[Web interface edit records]
::::::::

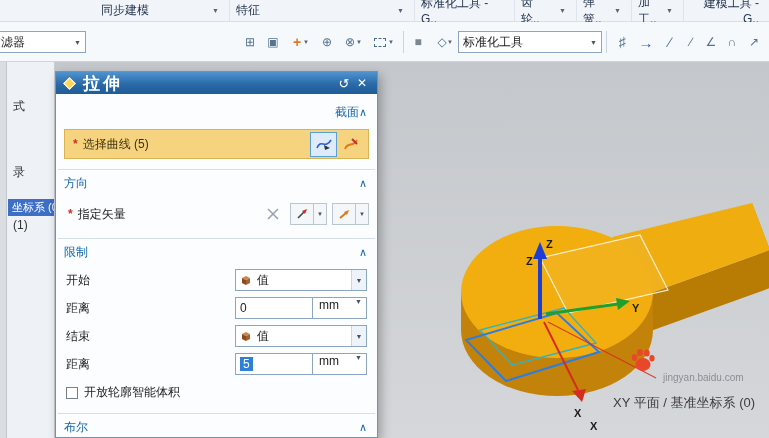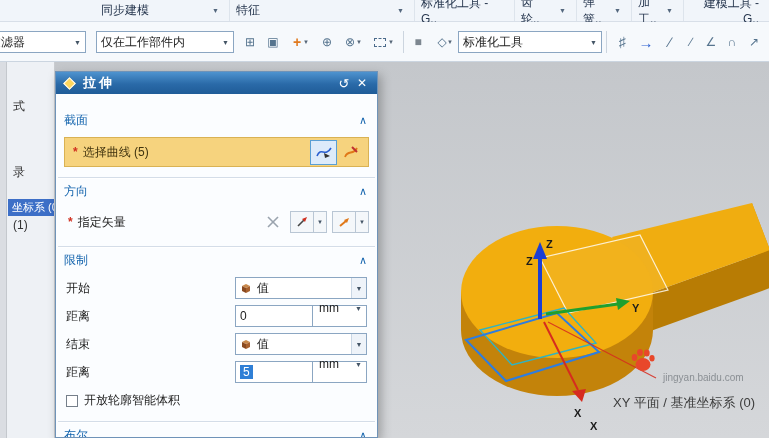--- a/index.html
+++ b/index.html
@@ -39,42 +39,42 @@
   .watermark {position:absolute; left:575px; top:283px; width:139px; height:60px; z-index:3;}
   .paw {position:absolute; left:0; top:2px;}
   .brand {position:absolute; left:28px; top:3px; font-size:19px; font-weight:bold; white-space:nowrap;}
   .brand .b1{color:#2733c9;} .brand .b2{color:#e03228;}
   .wurl {position:absolute; left:33px; top:27px; font-size:10px; color:#8a8f94;}
 
   
   .dialog {position:absolute; left:55px; top:71px; width:323px; height:367px; background:#fbfdff; border:1px solid #6f93b8; box-shadow:3px 4px 10px rgba(0,0,0,.28); z-index:20; overflow:hidden;}
   .titlebar {height:22px; background:linear-gradient(180deg,#4e93cf 0%, #2a6aa8 55%, #1f5c98 100%); display:flex; align-items:center; padding:0 6px; color:#fff;}
   .title-icon {width:9px; height:9px; background:#ffd75e; border:1px solid #fff; transform:rotate(45deg); margin:0 9px 0 3px;}
-  .title-text {font-size:13px; font-weight:bold; letter-spacing:3px;}
+  .title-text {font-size:17px; font-weight:bold; letter-spacing:3px;}
   .tb-btn {width:18px; text-align:center; font-size:12px; color:#fff;}
   .tb-btn.reset {margin-left:auto; font-size:13px;}
   .group-hd {display:flex; align-items:center; justify-content:space-between; padding:2px 10px 2px 8px; color:#1565ae; font-size:12px;}
   .chev {color:#1565ae; font-size:11px;}
   .sep-line {height:2px; border-top:1px solid #d4dde8; border-bottom:1px solid #ffffff; margin:10px 2px 2px;}
   .sel-row {margin:6px 8px 2px; height:30px; background:#f6d37e; border:1px solid #d9b254; display:flex; align-items:center; padding:0 4px 0 8px; font-size:12px; color:#40330e;}
   .req {color:#d03020; font-weight:bold; margin-right:5px;}
   .spacer {flex:1;}
   .ibtn {width:27px; height:25px; border:1px solid transparent; display:flex; align-items:center; justify-content:center;}
   .ibtn.active {background:#ddebfa; border-color:#5a9fd4;}
   .dir-row {margin:6px 8px 8px; height:28px; display:flex; align-items:center; font-size:12px; color:#222; padding-left:4px;}
   .vbtn {width:24px; height:22px; border:1px solid #b9c6d4; background:#f4f7fa; display:flex; align-items:center; justify-content:center; margin-left:5px;}
   .vbtn.plain {border-color:transparent; background:transparent;}
   .vdd {width:13px; height:22px; border:1px solid #b9c6d4; border-left:none; background:#f4f7fa; display:flex; align-items:center; justify-content:center; font-size:6px; color:#456;}
   .form-row {margin:6px 10px 0; display:flex; align-items:center; justify-content:space-between; font-size:12px; color:#222; height:22px;}
   .vcombo {width:132px; height:22px; border:1px solid #8ba6c2; background:#fff; display:flex; align-items:center; padding-left:4px; gap:5px; font-size:12px; color:#222;}
   .vcombo .dd-box {margin-left:auto; width:15px; height:100%; display:flex; align-items:center; justify-content:center; font-size:7px; color:#456; border-left:1px solid #c9d6e4; background:#eef3f9;}
   .inp-cluster {display:flex; width:132px;}
   .ninput {width:78px; height:22px; border:1px solid #8ba6c2; background:#fff; display:flex; align-items:center; padding:0 4px; font-size:12px; color:#222;}
   .ninput.sel span {background:#2f7fd6; color:#fff; padding:0 3px;}
-  .ucombo {flex:1; height:22px; border:1px solid #8ba6c2; border-left:none; background:#fff; display:flex; align-items:center; padding:0 4px 16px 6px; font-size:12px; color:#222;}
+  .ucombo {flex:1; height:22px; border:1px solid #8ba6c2; border-left:none; background:#fff; display:flex; padding:0 4px 16px 6px; font-size:12px; color:#222;}
   .ucombo .dd {margin-left:auto; font-size:7px; color:#456;}
   .chk-row {margin:9px 10px 0; display:flex; align-items:center; gap:6px; font-size:12px; color:#222;}
   .cbx {width:12px; height:12px; border:1px solid #757f8a; background:#fff;}
 </style>
 </head>
 <body>
 
 <div id="app">
 
   <div class="menubar">
@@ -102,24 +102,20 @@
       <span class="dd">▼</span>
     </div>
     <div class="mtab w7">
       <span>建模工具 - G..</span>
     </div>
   </div>
 
   <div class="toolbar">
     <div class="combo" style="left:-16px; width:102px;">
       <span>过滤器</span>
-      <span class="dd">▼</span>
-    </div>
-    <div class="combo" style="left:96px; width:138px;">
-      <span>仅在工作部件内</span>
       <span class="dd">▼</span>
     </div>
 
     <span class="tbtn" style="left:240px;">⊞</span>
     <span class="tbtn" style="left:263px;">▣</span>
     <span class="tbtn c-orange" style="left:287px;">+</span>
     <span class="tdd" style="left:303px;">▼</span>
     <span class="tbtn" style="left:317px;">⊕</span>
     <span class="tbtn" style="left:340px;">⊗</span>
     <span class="tdd" style="left:356px;">▼</span>
@@ -201,21 +197,21 @@
   </div>
 
   <div class="dialog">
     <div class="titlebar">
       <span class="title-icon"></span>
       <span class="title-text">拉伸</span>
       <span class="tb-btn reset">↺</span>
       <span class="tb-btn">✕</span>
     </div>
 
-    <div class="group-hd" style="margin-top:16px;">
+    <div class="group-hd" style="margin-top:8px;justify-content:flex-end;">
       <span>截面</span>
       <span class="chev">∧</span>
     </div>
     <div class="sel-row">
       <span class="req">*</span>
       <span>选择曲线 (5)</span>
       <span class="spacer"></span>
       <span class="ibtn active">
         <svg width="16" height="14" viewBox="0 0 16 14">
           <path d="M1,11 C5,1 9,13 15,3" fill="none" stroke="#2a5fd0" stroke-width="1.6"></path>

::::::::

Problem description >> Write out every entry above exactly, minus the pictures.

Task solution >>
--- a/index.html
+++ b/index.html
@@ -39,42 +39,42 @@
   .watermark {position:absolute; left:575px; top:283px; width:139px; height:60px; z-index:3;}
   .paw {position:absolute; left:0; top:2px;}
   .brand {position:absolute; left:28px; top:3px; font-size:19px; font-weight:bold; white-space:nowrap;}
   .brand .b1{color:#2733c9;} .brand .b2{color:#e03228;}
   .wurl {position:absolute; left:33px; top:27px; font-size:10px; color:#8a8f94;}
 
   
   .dialog {position:absolute; left:55px; top:71px; width:323px; height:367px; background:#fbfdff; border:1px solid #6f93b8; box-shadow:3px 4px 10px rgba(0,0,0,.28); z-index:20; overflow:hidden;}
   .titlebar {height:22px; background:linear-gradient(180deg,#4e93cf 0%, #2a6aa8 55%, #1f5c98 100%); display:flex; align-items:center; padding:0 6px; color:#fff;}
   .title-icon {width:9px; height:9px; background:#ffd75e; border:1px solid #fff; transform:rotate(45deg); margin:0 9px 0 3px;}
-  .title-text {font-size:13px; font-weight:bold; letter-spacing:3px;}
+  .title-text {font-size:17px; font-weight:bold; letter-spacing:3px;}
   .tb-btn {width:18px; text-align:center; font-size:12px; color:#fff;}
   .tb-btn.reset {margin-left:auto; font-size:13px;}
   .group-hd {display:flex; align-items:center; justify-content:space-between; padding:2px 10px 2px 8px; color:#1565ae; font-size:12px;}
   .chev {color:#1565ae; font-size:11px;}
   .sep-line {height:2px; border-top:1px solid #d4dde8; border-bottom:1px solid #ffffff; margin:10px 2px 2px;}
   .sel-row {margin:6px 8px 2px; height:30px; background:#f6d37e; border:1px solid #d9b254; display:flex; align-items:center; padding:0 4px 0 8px; font-size:12px; color:#40330e;}
   .req {color:#d03020; font-weight:bold; margin-right:5px;}
   .spacer {flex:1;}
   .ibtn {width:27px; height:25px; border:1px solid transparent; display:flex; align-items:center; justify-content:center;}
   .ibtn.active {background:#ddebfa; border-color:#5a9fd4;}
   .dir-row {margin:6px 8px 8px; height:28px; display:flex; align-items:center; font-size:12px; color:#222; padding-left:4px;}
   .vbtn {width:24px; height:22px; border:1px solid #b9c6d4; background:#f4f7fa; display:flex; align-items:center; justify-content:center; margin-left:5px;}
   .vbtn.plain {border-color:transparent; background:transparent;}
   .vdd {width:13px; height:22px; border:1px solid #b9c6d4; border-left:none; background:#f4f7fa; display:flex; align-items:center; justify-content:center; font-size:6px; color:#456;}
   .form-row {margin:6px 10px 0; display:flex; align-items:center; justify-content:space-between; font-size:12px; color:#222; height:22px;}
   .vcombo {width:132px; height:22px; border:1px solid #8ba6c2; background:#fff; display:flex; align-items:center; padding-left:4px; gap:5px; font-size:12px; color:#222;}
   .vcombo .dd-box {margin-left:auto; width:15px; height:100%; display:flex; align-items:center; justify-content:center; font-size:7px; color:#456; border-left:1px solid #c9d6e4; background:#eef3f9;}
   .inp-cluster {display:flex; width:132px;}
   .ninput {width:78px; height:22px; border:1px solid #8ba6c2; background:#fff; display:flex; align-items:center; padding:0 4px; font-size:12px; color:#222;}
   .ninput.sel span {background:#2f7fd6; color:#fff; padding:0 3px;}
-  .ucombo {flex:1; height:22px; border:1px solid #8ba6c2; border-left:none; background:#fff; display:flex; align-items:center; padding:0 4px 16px 6px; font-size:12px; color:#222;}
+  .ucombo {flex:1; height:22px; border:1px solid #8ba6c2; border-left:none; background:#fff; display:flex; padding:0 4px 16px 6px; font-size:12px; color:#222;}
   .ucombo .dd {margin-left:auto; font-size:7px; color:#456;}
   .chk-row {margin:9px 10px 0; display:flex; align-items:center; gap:6px; font-size:12px; color:#222;}
   .cbx {width:12px; height:12px; border:1px solid #757f8a; background:#fff;}
 </style>
 </head>
 <body>
 
 <div id="app">
 
   <div class="menubar">
@@ -102,24 +102,20 @@
       <span class="dd">▼</span>
     </div>
     <div class="mtab w7">
       <span>建模工具 - G..</span>
     </div>
   </div>
 
   <div class="toolbar">
     <div class="combo" style="left:-16px; width:102px;">
       <span>过滤器</span>
-      <span class="dd">▼</span>
-    </div>
-    <div class="combo" style="left:96px; width:138px;">
-      <span>仅在工作部件内</span>
       <span class="dd">▼</span>
     </div>
 
     <span class="tbtn" style="left:240px;">⊞</span>
     <span class="tbtn" style="left:263px;">▣</span>
     <span class="tbtn c-orange" style="left:287px;">+</span>
     <span class="tdd" style="left:303px;">▼</span>
     <span class="tbtn" style="left:317px;">⊕</span>
     <span class="tbtn" style="left:340px;">⊗</span>
     <span class="tdd" style="left:356px;">▼</span>
@@ -201,21 +197,21 @@
   </div>
 
   <div class="dialog">
     <div class="titlebar">
       <span class="title-icon"></span>
       <span class="title-text">拉伸</span>
       <span class="tb-btn reset">↺</span>
       <span class="tb-btn">✕</span>
     </div>
 
-    <div class="group-hd" style="margin-top:16px;">
+    <div class="group-hd" style="margin-top:8px;justify-content:flex-end;">
       <span>截面</span>
       <span class="chev">∧</span>
     </div>
     <div class="sel-row">
       <span class="req">*</span>
       <span>选择曲线 (5)</span>
       <span class="spacer"></span>
       <span class="ibtn active">
         <svg width="16" height="14" viewBox="0 0 16 14">
           <path d="M1,11 C5,1 9,13 15,3" fill="none" stroke="#2a5fd0" stroke-width="1.6"></path>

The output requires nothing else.